# The Lawyer Who Became DuPont's Worst Nightmare.



## Vol (Jul 5, 2009)

From The New York Times Magazine

A compelling read about a chemical that is coursing through your veins as you read this......courtesy of DuPont. Carcajou (Ray) brought this to my attention and if you find this lengthy read to your "liking" please give your like to carcajou and not me.

Regards, Mike

http://www.nytimes.com/2016/01/10/magazine/the-lawyer-who-became-duponts-worst-nightmare.html


----------



## carcajou (Jan 28, 2011)

The suffering the affected have been going through.....

Thanks for putting it up for me Mike, someday i'll get up to speed. Well, hopefully.


----------



## deadmoose (Oct 30, 2011)

Very informative. Sure does make me trust DuPont. Again, no one really held liable.

Oops. We knew and didn't tell you. It wasn't anyone's fault.


----------



## somedevildawg (Jun 20, 2011)

My theory of why we have so many folks from India here in the states has DuPont at the front and center as the culprit, nothing would surprise me about them....including the dude that chopped the guy into pieces


----------



## JD3430 (Jan 1, 2012)

I remember reading a related article about this on maybe Huff Post or somewhere else.

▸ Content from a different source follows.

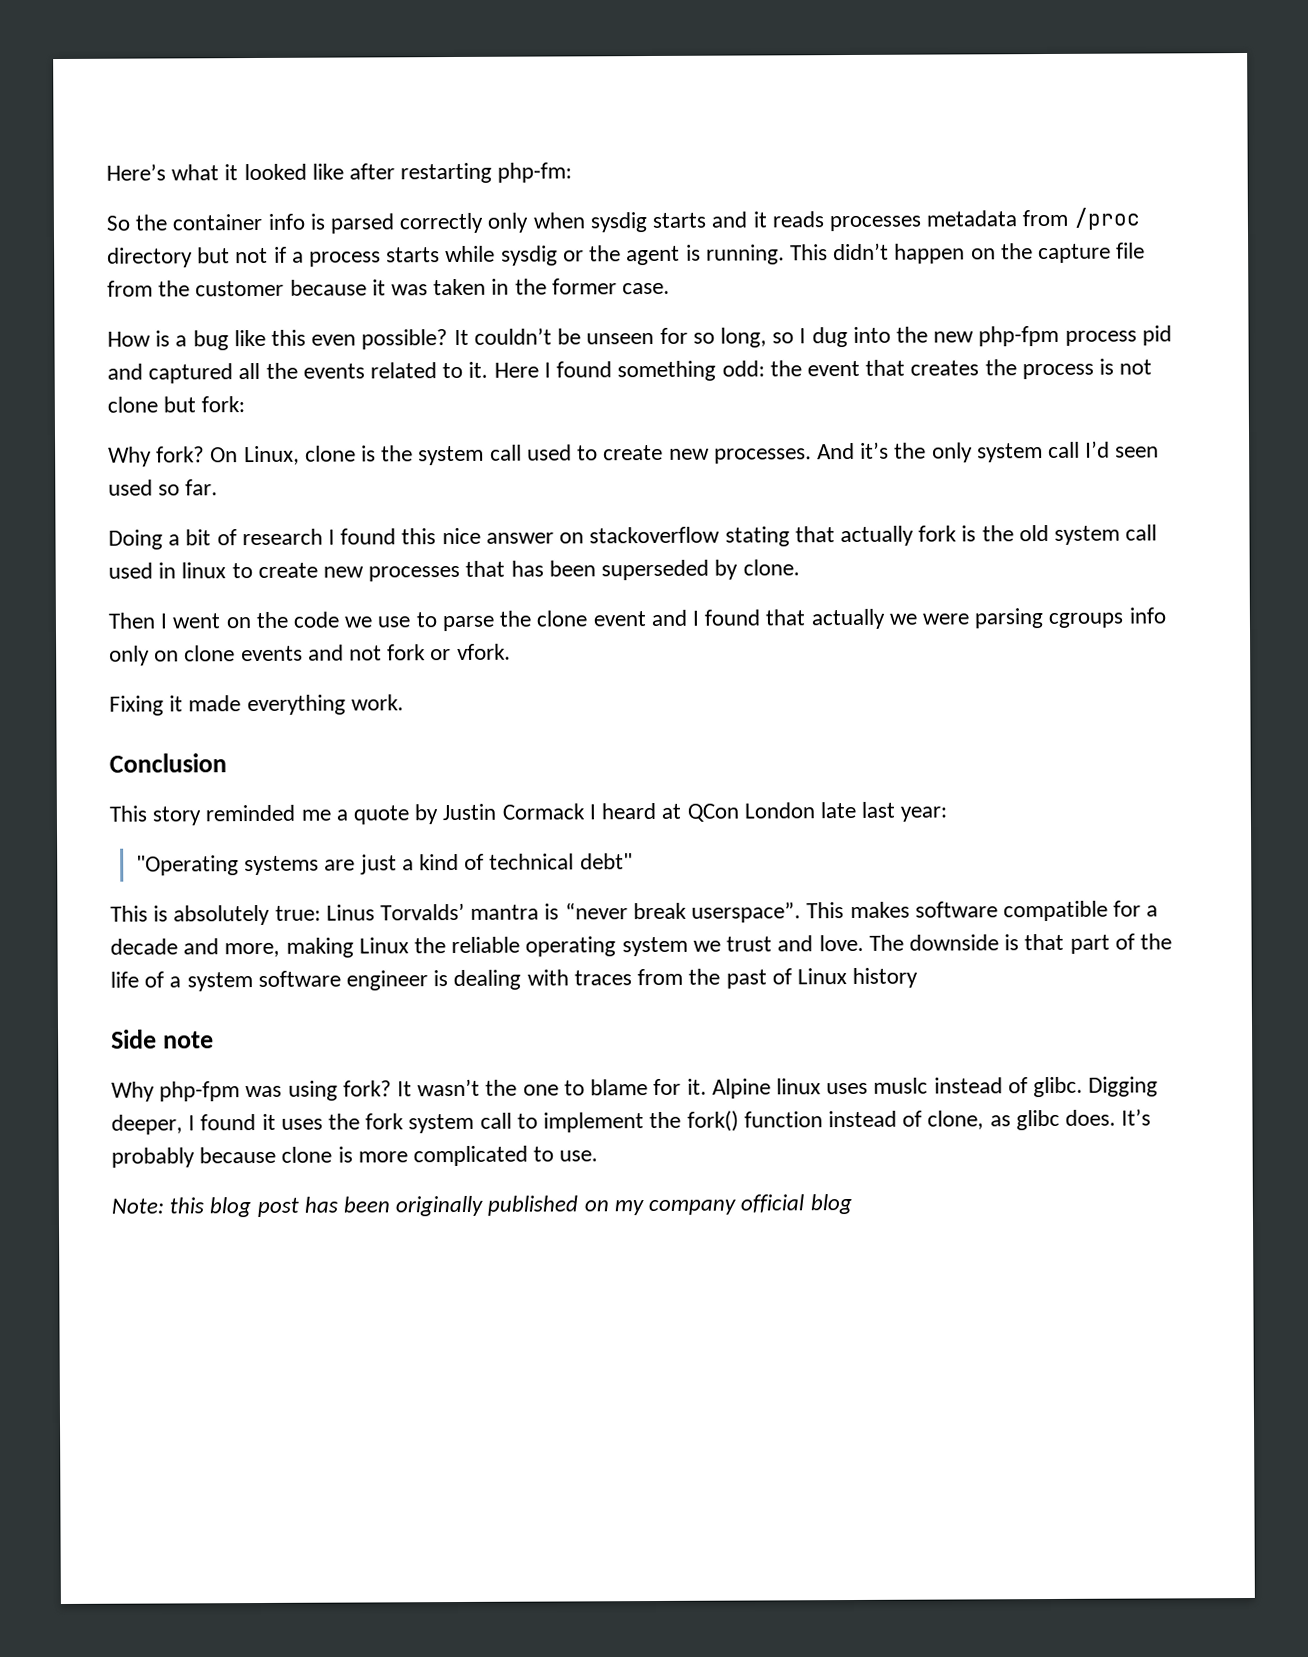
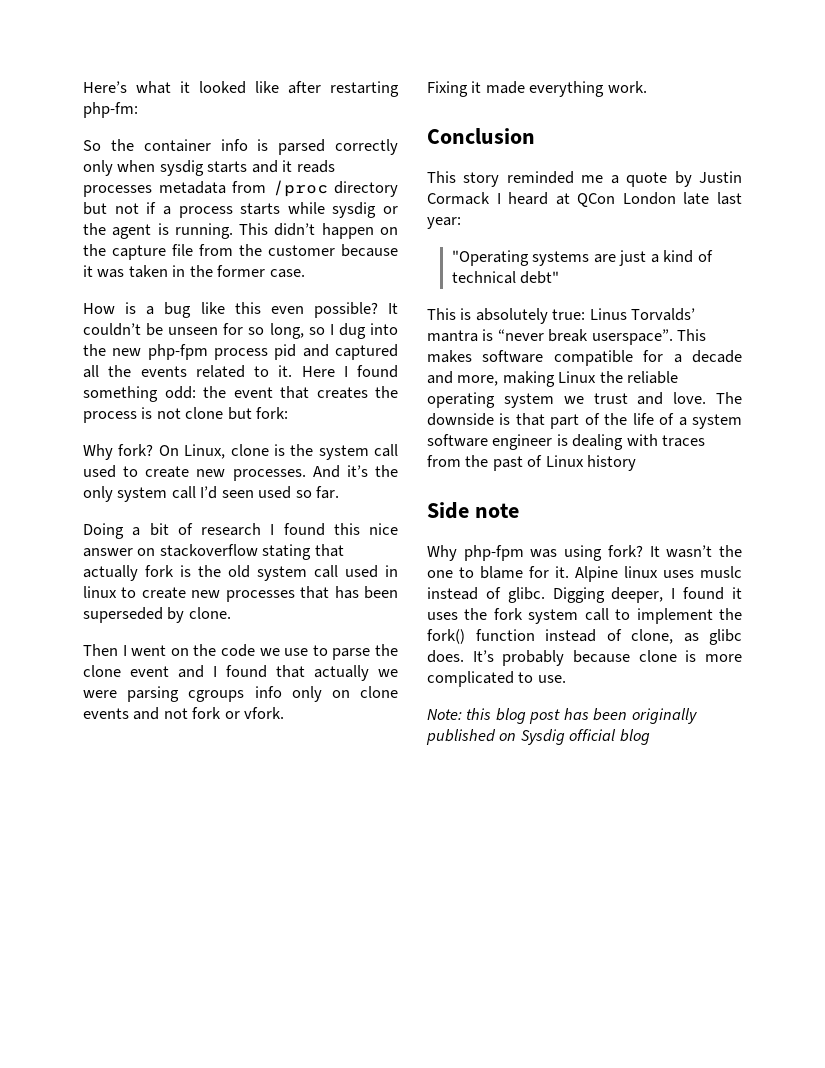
[613,1199,737,1216] my company -> [520,729,565,745] Sysdig

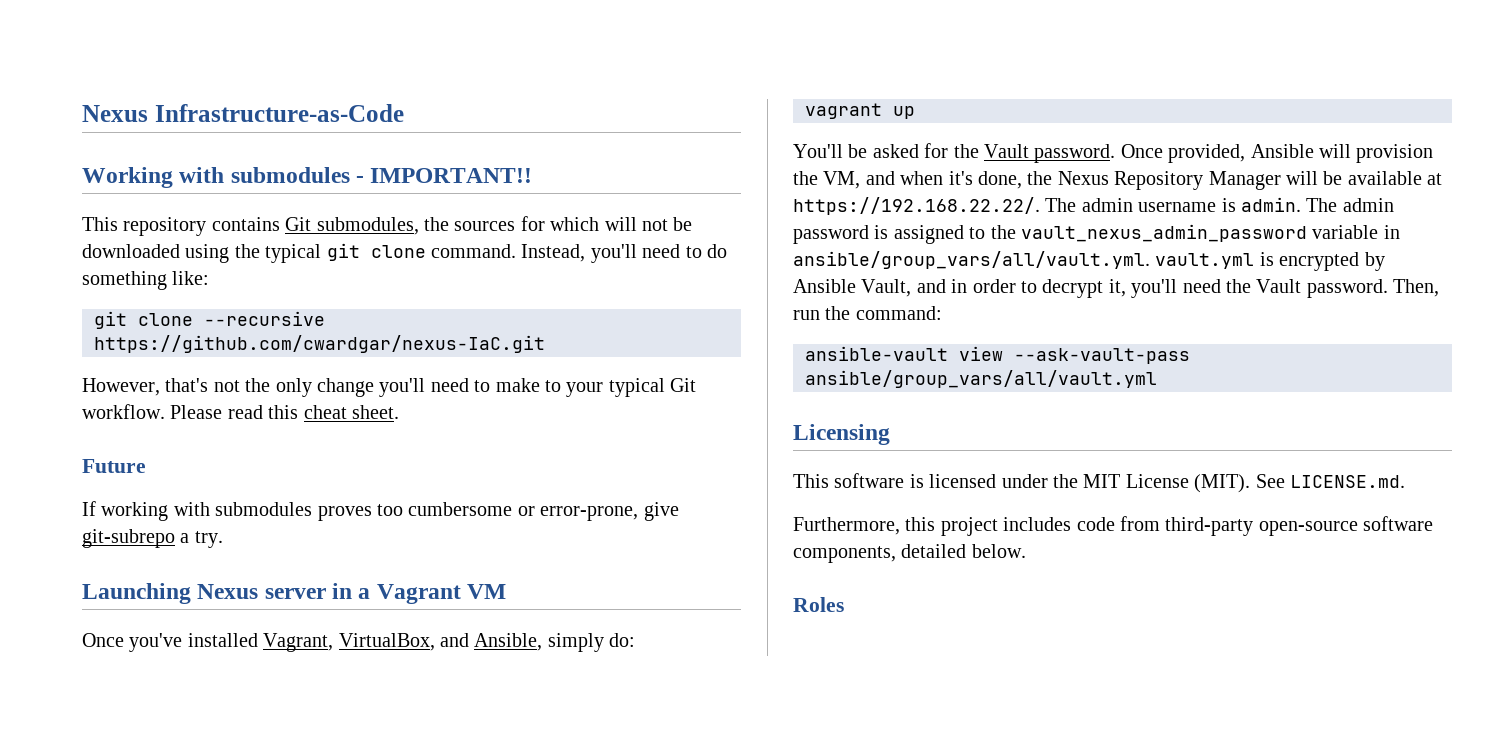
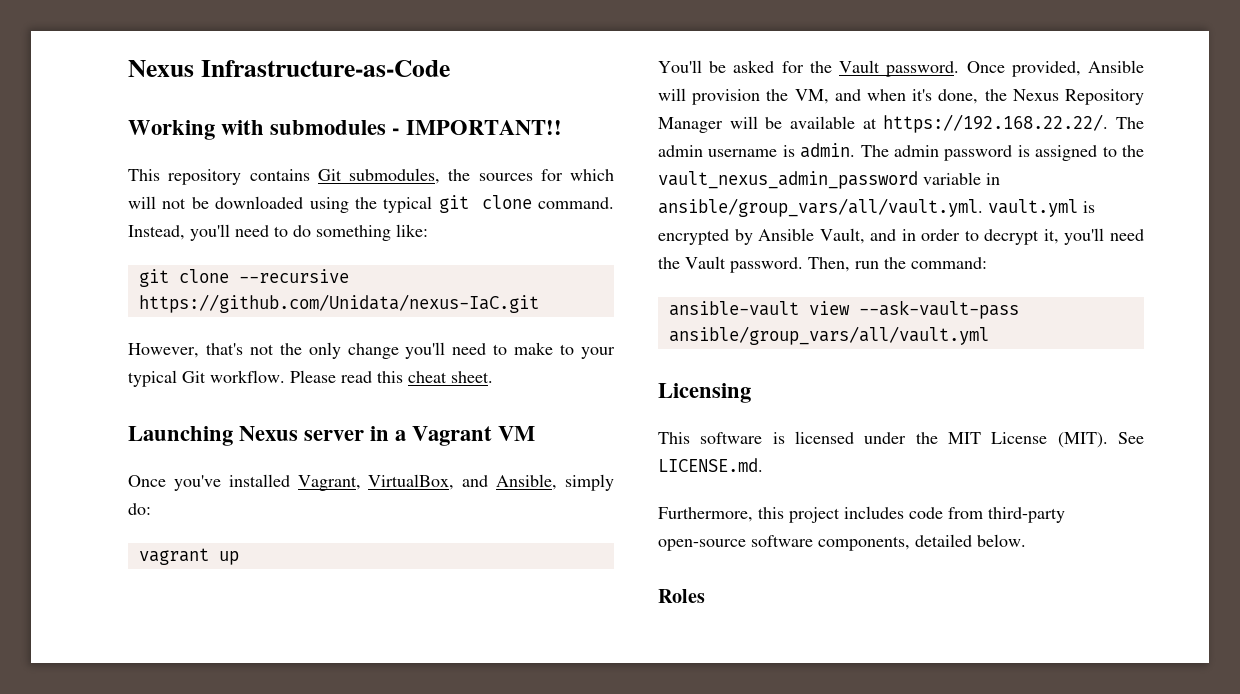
[94,335,545,353] https://github.com/cwardgar/nexus-IaC.git -> [138,294,539,313] https://github.com/Unidata/nexus-IaC.git
[82,459,146,473] [82,501,679,521] [82,529,223,548] // Future // If working with submodules proves too cumbersome or error-prone, give git-subrepo a try. -> (493, 377) none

"Follow the money". Our entire area has been buzzing about the Dow/DuPont merger, with DuPont suddenly leaving after having headquarters here for over 200 years (I think part of the company will remain here)

Gunpowder was made here for hundreds of years.

I'm beginning to think this has something to do with the merger. The merger was announced kind of suddenly-in between the first lawsuit and this latest article.

I'm a few miles "upstream" from Wilmingon's DuPont facilities. Wouldn't want to be downstream from them.

We actually have an even larger chemical company, BASF, in Wilmington, too.


----------



## Vol (Jul 5, 2009)

My son in Atlanta told me to tell carcajou that he gave this read 2 thumbs up.......I emailed it to him Ray.

Regards, Mike


----------